__RECORDS SHOWN__:

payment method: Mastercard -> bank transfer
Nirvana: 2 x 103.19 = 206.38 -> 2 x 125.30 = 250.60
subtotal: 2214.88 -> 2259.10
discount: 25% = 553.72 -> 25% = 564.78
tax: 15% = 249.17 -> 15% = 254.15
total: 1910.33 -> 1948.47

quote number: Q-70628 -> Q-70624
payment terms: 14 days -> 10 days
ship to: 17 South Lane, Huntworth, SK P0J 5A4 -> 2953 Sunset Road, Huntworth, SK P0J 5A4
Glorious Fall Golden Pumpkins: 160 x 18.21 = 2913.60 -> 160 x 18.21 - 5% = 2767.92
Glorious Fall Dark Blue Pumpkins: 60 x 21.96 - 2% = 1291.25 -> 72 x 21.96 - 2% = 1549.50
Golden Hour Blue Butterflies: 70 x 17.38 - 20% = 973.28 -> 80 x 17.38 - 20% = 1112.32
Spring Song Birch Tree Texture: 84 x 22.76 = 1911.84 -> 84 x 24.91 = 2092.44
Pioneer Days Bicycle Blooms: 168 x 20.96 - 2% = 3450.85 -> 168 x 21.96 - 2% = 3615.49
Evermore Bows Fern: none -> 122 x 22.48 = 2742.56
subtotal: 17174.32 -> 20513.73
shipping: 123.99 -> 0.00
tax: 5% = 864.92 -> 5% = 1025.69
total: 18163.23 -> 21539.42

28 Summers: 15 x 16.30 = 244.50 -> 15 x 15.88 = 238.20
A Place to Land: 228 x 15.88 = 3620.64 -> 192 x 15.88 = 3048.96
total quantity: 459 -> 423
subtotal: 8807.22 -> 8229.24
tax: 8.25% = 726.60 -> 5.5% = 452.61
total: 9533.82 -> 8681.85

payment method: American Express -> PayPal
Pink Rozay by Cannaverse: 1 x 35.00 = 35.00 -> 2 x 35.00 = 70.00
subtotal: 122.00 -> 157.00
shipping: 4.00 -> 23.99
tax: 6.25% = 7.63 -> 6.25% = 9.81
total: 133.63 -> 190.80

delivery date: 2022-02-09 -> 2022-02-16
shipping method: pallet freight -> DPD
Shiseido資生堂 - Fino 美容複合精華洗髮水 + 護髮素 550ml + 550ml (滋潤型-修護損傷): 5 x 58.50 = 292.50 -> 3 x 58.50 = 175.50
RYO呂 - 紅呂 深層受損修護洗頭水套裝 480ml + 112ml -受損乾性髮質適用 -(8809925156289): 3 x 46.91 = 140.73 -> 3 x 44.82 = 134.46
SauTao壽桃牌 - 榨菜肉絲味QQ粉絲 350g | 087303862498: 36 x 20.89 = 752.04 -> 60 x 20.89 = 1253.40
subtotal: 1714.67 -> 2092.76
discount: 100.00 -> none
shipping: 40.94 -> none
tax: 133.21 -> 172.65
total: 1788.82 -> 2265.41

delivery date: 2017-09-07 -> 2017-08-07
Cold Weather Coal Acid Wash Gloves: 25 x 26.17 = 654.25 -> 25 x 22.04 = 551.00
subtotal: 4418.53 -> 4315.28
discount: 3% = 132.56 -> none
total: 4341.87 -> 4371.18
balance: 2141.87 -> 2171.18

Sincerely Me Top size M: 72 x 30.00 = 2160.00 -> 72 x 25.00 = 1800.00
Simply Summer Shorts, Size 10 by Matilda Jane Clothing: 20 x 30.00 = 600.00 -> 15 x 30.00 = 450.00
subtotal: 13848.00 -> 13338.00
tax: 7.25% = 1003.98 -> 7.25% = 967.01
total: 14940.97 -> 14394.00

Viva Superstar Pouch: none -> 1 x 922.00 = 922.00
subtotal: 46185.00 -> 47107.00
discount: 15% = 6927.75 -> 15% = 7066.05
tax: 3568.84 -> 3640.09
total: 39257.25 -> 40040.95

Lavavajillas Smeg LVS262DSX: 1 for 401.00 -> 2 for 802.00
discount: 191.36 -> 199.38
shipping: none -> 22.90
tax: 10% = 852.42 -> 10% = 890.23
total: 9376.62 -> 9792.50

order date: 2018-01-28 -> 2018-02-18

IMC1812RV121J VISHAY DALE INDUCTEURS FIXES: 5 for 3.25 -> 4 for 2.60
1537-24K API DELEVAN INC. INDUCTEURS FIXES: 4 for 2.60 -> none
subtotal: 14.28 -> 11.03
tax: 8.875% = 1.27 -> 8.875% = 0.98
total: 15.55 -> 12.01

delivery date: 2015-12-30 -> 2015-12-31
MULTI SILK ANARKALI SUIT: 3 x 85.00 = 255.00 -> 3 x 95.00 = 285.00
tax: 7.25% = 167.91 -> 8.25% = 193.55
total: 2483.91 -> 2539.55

__EXERCISE DETAILS__: Produce a precise copy of all the material above.

__ANSWER FOR THIS EXERCISE__:
payment method: Mastercard -> bank transfer
Nirvana: 2 x 103.19 = 206.38 -> 2 x 125.30 = 250.60
subtotal: 2214.88 -> 2259.10
discount: 25% = 553.72 -> 25% = 564.78
tax: 15% = 249.17 -> 15% = 254.15
total: 1910.33 -> 1948.47

quote number: Q-70628 -> Q-70624
payment terms: 14 days -> 10 days
ship to: 17 South Lane, Huntworth, SK P0J 5A4 -> 2953 Sunset Road, Huntworth, SK P0J 5A4
Glorious Fall Golden Pumpkins: 160 x 18.21 = 2913.60 -> 160 x 18.21 - 5% = 2767.92
Glorious Fall Dark Blue Pumpkins: 60 x 21.96 - 2% = 1291.25 -> 72 x 21.96 - 2% = 1549.50
Golden Hour Blue Butterflies: 70 x 17.38 - 20% = 973.28 -> 80 x 17.38 - 20% = 1112.32
Spring Song Birch Tree Texture: 84 x 22.76 = 1911.84 -> 84 x 24.91 = 2092.44
Pioneer Days Bicycle Blooms: 168 x 20.96 - 2% = 3450.85 -> 168 x 21.96 - 2% = 3615.49
Evermore Bows Fern: none -> 122 x 22.48 = 2742.56
subtotal: 17174.32 -> 20513.73
shipping: 123.99 -> 0.00
tax: 5% = 864.92 -> 5% = 1025.69
total: 18163.23 -> 21539.42

28 Summers: 15 x 16.30 = 244.50 -> 15 x 15.88 = 238.20
A Place to Land: 228 x 15.88 = 3620.64 -> 192 x 15.88 = 3048.96
total quantity: 459 -> 423
subtotal: 8807.22 -> 8229.24
tax: 8.25% = 726.60 -> 5.5% = 452.61
total: 9533.82 -> 8681.85

payment method: American Express -> PayPal
Pink Rozay by Cannaverse: 1 x 35.00 = 35.00 -> 2 x 35.00 = 70.00
subtotal: 122.00 -> 157.00
shipping: 4.00 -> 23.99
tax: 6.25% = 7.63 -> 6.25% = 9.81
total: 133.63 -> 190.80

delivery date: 2022-02-09 -> 2022-02-16
shipping method: pallet freight -> DPD
Shiseido資生堂 - Fino 美容複合精華洗髮水 + 護髮素 550ml + 550ml (滋潤型-修護損傷): 5 x 58.50 = 292.50 -> 3 x 58.50 = 175.50
RYO呂 - 紅呂 深層受損修護洗頭水套裝 480ml + 112ml -受損乾性髮質適用 -(8809925156289): 3 x 46.91 = 140.73 -> 3 x 44.82 = 134.46
SauTao壽桃牌 - 榨菜肉絲味QQ粉絲 350g | 087303862498: 36 x 20.89 = 752.04 -> 60 x 20.89 = 1253.40
subtotal: 1714.67 -> 2092.76
discount: 100.00 -> none
shipping: 40.94 -> none
tax: 133.21 -> 172.65
total: 1788.82 -> 2265.41

delivery date: 2017-09-07 -> 2017-08-07
Cold Weather Coal Acid Wash Gloves: 25 x 26.17 = 654.25 -> 25 x 22.04 = 551.00
subtotal: 4418.53 -> 4315.28
discount: 3% = 132.56 -> none
total: 4341.87 -> 4371.18
balance: 2141.87 -> 2171.18

Sincerely Me Top size M: 72 x 30.00 = 2160.00 -> 72 x 25.00 = 1800.00
Simply Summer Shorts, Size 10 by Matilda Jane Clothing: 20 x 30.00 = 600.00 -> 15 x 30.00 = 450.00
subtotal: 13848.00 -> 13338.00
tax: 7.25% = 1003.98 -> 7.25% = 967.01
total: 14940.97 -> 14394.00

Viva Superstar Pouch: none -> 1 x 922.00 = 922.00
subtotal: 46185.00 -> 47107.00
discount: 15% = 6927.75 -> 15% = 7066.05
tax: 3568.84 -> 3640.09
total: 39257.25 -> 40040.95

Lavavajillas Smeg LVS262DSX: 1 for 401.00 -> 2 for 802.00
discount: 191.36 -> 199.38
shipping: none -> 22.90
tax: 10% = 852.42 -> 10% = 890.23
total: 9376.62 -> 9792.50

order date: 2018-01-28 -> 2018-02-18

IMC1812RV121J VISHAY DALE INDUCTEURS FIXES: 5 for 3.25 -> 4 for 2.60
1537-24K API DELEVAN INC. INDUCTEURS FIXES: 4 for 2.60 -> none
subtotal: 14.28 -> 11.03
tax: 8.875% = 1.27 -> 8.875% = 0.98
total: 15.55 -> 12.01

delivery date: 2015-12-30 -> 2015-12-31
MULTI SILK ANARKALI SUIT: 3 x 85.00 = 255.00 -> 3 x 95.00 = 285.00
tax: 7.25% = 167.91 -> 8.25% = 193.55
total: 2483.91 -> 2539.55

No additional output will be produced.